The Power of Healthcare Data Analytics

The Power of Healthcare Data Analytics

The Power of Healthcare Data Analytics

The Power of Healthcare Data Analytics

By Dr. Abbie Leibowitz, MD, F.A.A.P., Chief Medical Officer, President Emeritus, Co-Founder

In today’s ever-changing consumer-driven healthcare landscape, engaging employees in their health is critical to controlling costs and improving clinical outcomes. According to the Kaiser Family Foundation’s 2017 Employer Health Benefits Survey, more than half of workers are covered by an insurance plan with a general annual deductible of at least $1,000 for individual coverage. It is certain that the number of people covered by high deductible plans will continue to increase. As these employees take on more financial responsibility for their healthcare, it is more important than ever that they are provided with resources to help them make better-informed healthcare decisions.

Employers struggle to develop effective strategies for getting employees to focus on managing their health and well-being. Healthcare data can be used to increase employee engagement in the medical management process. Data analytics applied to administrative information (medical and pharmacy claims, self-reported health information, laboratory and biometric screening results) can be used to identify gaps in recommended care, stratify risk and initiate outreach.

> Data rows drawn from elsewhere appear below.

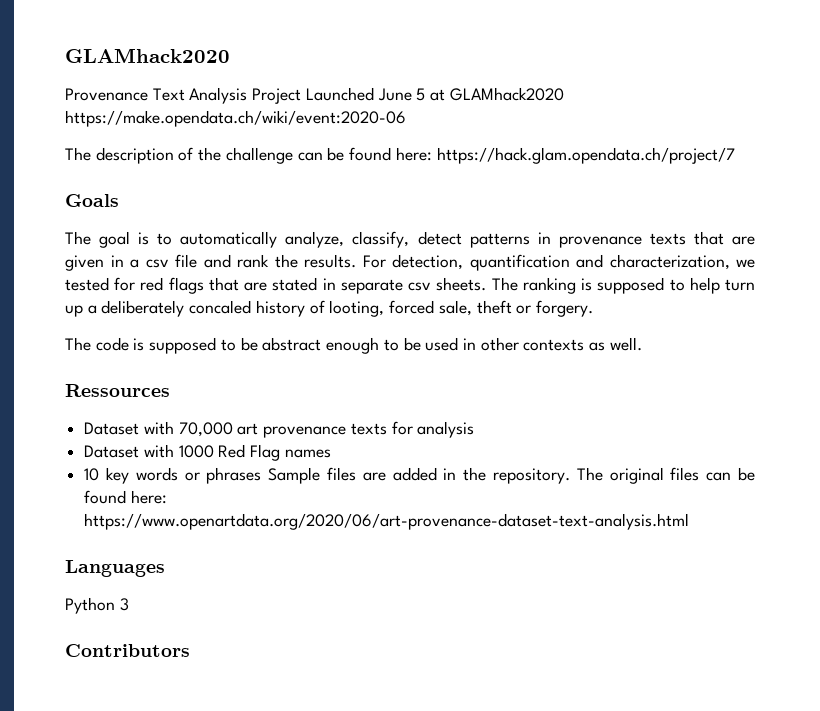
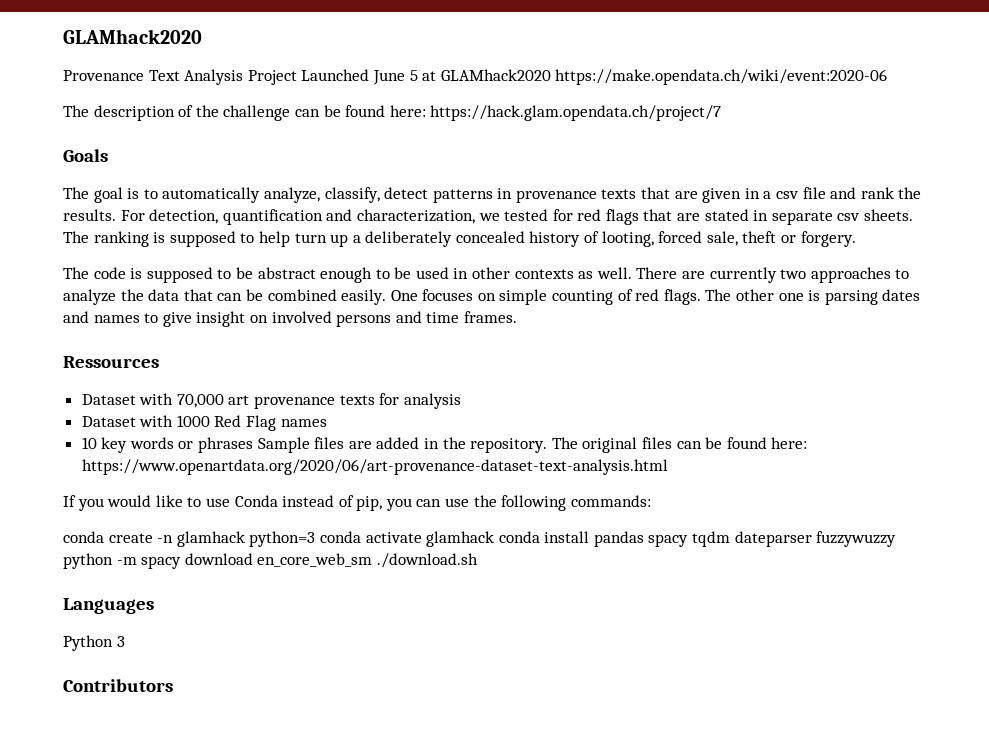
[189,300,252,314] concaled -> [455,231,525,243] concealed
(642, 344) none -> [636,267,910,283] [63,289,921,305] [63,311,517,327] There are currently two approaches to analyze the data that can be combined easily. One focuses on simple counting of red flags. The other one is parsing dates and names to give insight on involved persons and time frames.
(690, 521) none -> [63,495,651,511] [63,531,897,547] [63,553,478,569] // If you would like to use Conda instead of pip, you can use the following commands: // conda create -n glamhack python=3 conda activate glamhack conda install pandas spacy tqdm dateparser fuzzywuzzy python -m spacy download en_core_web_sm ./download.sh

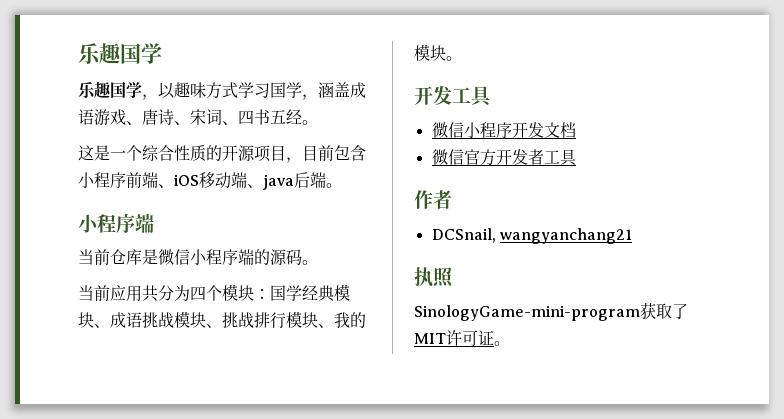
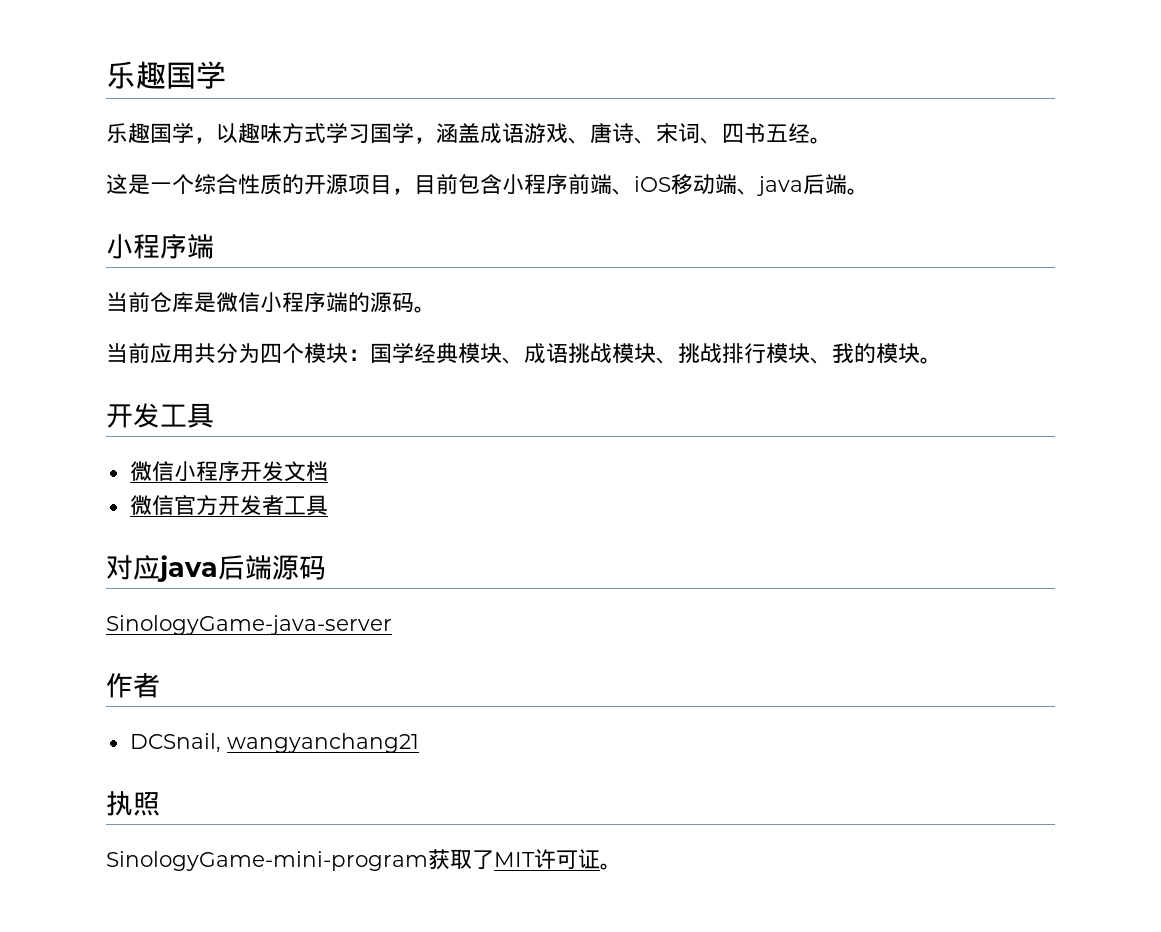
(577, 157) none -> [106,555,326,582] [106,615,392,635] // 对应java后端源码 // SinologyGame-java-server

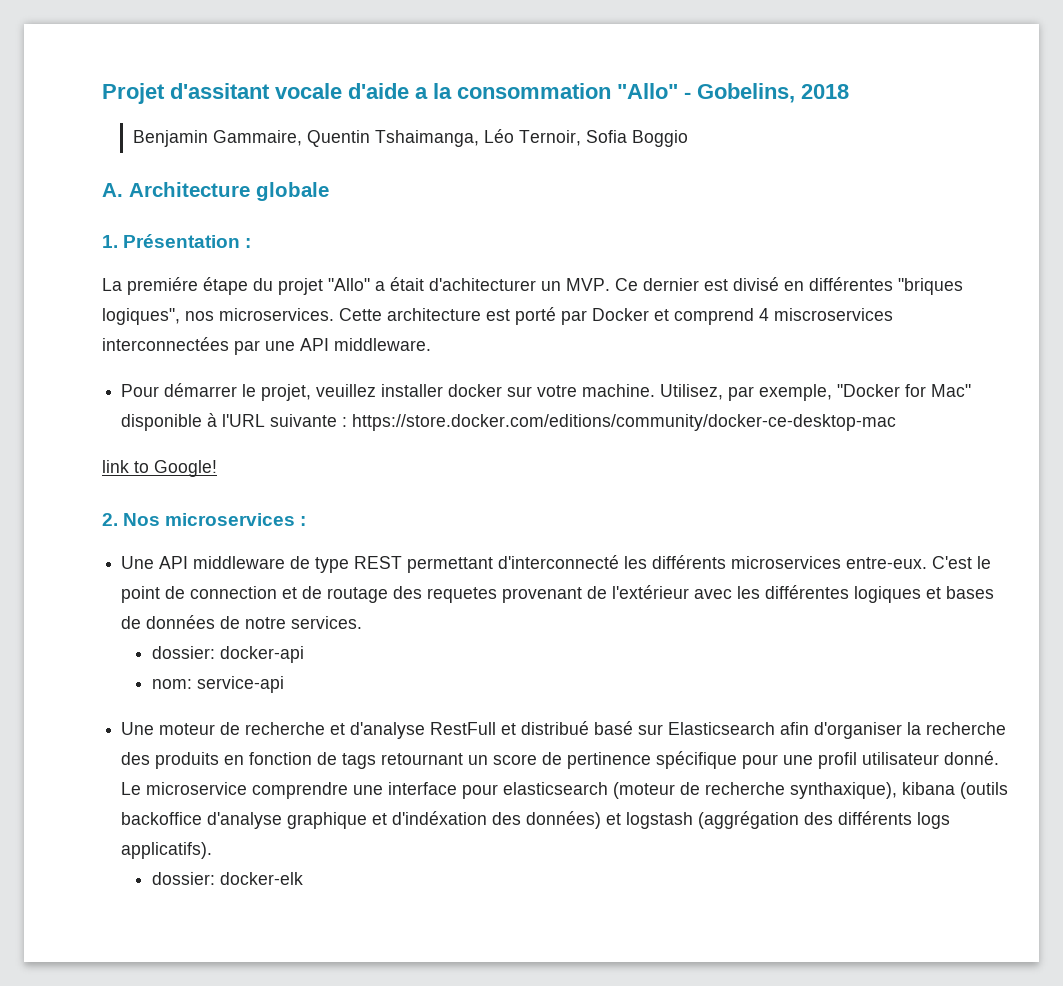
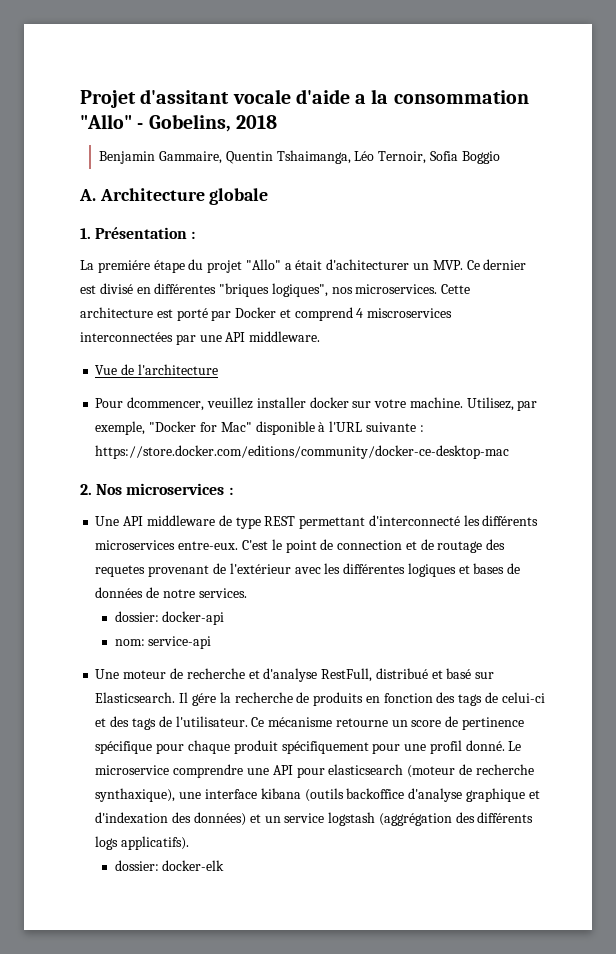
[121,383,312,401] Pour démarrer le projet, -> [95,364,218,375] [95,397,205,411] Vue de l'architecture // Pour dcommencer,
[102,460,217,477] // link to Google! -> (510, 452) none
[430,721,903,739] RestFull et distribué basé sur Elasticsearch afin d'organiser -> [321,668,495,682] [95,692,216,706] RestFull, distribué et basé sur Elasticsearch. Il gére
[121,752,151,765] des -> [296,692,310,703] de
[317,752,464,769] de tags retournant -> [436,692,545,706] [95,716,388,730] des tags de celui-ci et des tags de l'utilisateur. Ce mécanisme retourne
(779, 761) none -> [187,740,401,754] chaque produit spécifiquement pour
[862,752,940,765] utilisateur -> (462, 747) none
[388,782,458,795] interface -> [272,765,293,775] API
(898, 790) none -> [179,789,257,799] une interface
[392,811,488,825] d'indéxation -> [95,812,169,823] d'indexation
(622, 819) none -> [264,813,325,823] un service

Organizations that adopt a data-driven approach in which interactions are personalized to each employee and their family members are more likely to be successful in motivating employees to proactively attend to medical needs and lifestyle issues.

Utilizing and Understanding Data Analytics

Healthcare data is complex. Identifying members across multiple data sets to create a picture of an individual’s health journey requires a level of analytic sophistication and computing power that has not been widely available at an affordable price to most employers. This is truly “Big Data!” The goal is to make the information actionable to both employers and employees. For every state and stage of health, there are applicable recommendations for care. These evidence-based practices apply to the management of chronic conditions as well as to preventive care. The challenge is to present them to individuals at a time and in a manner that makes the message more likely to get a response.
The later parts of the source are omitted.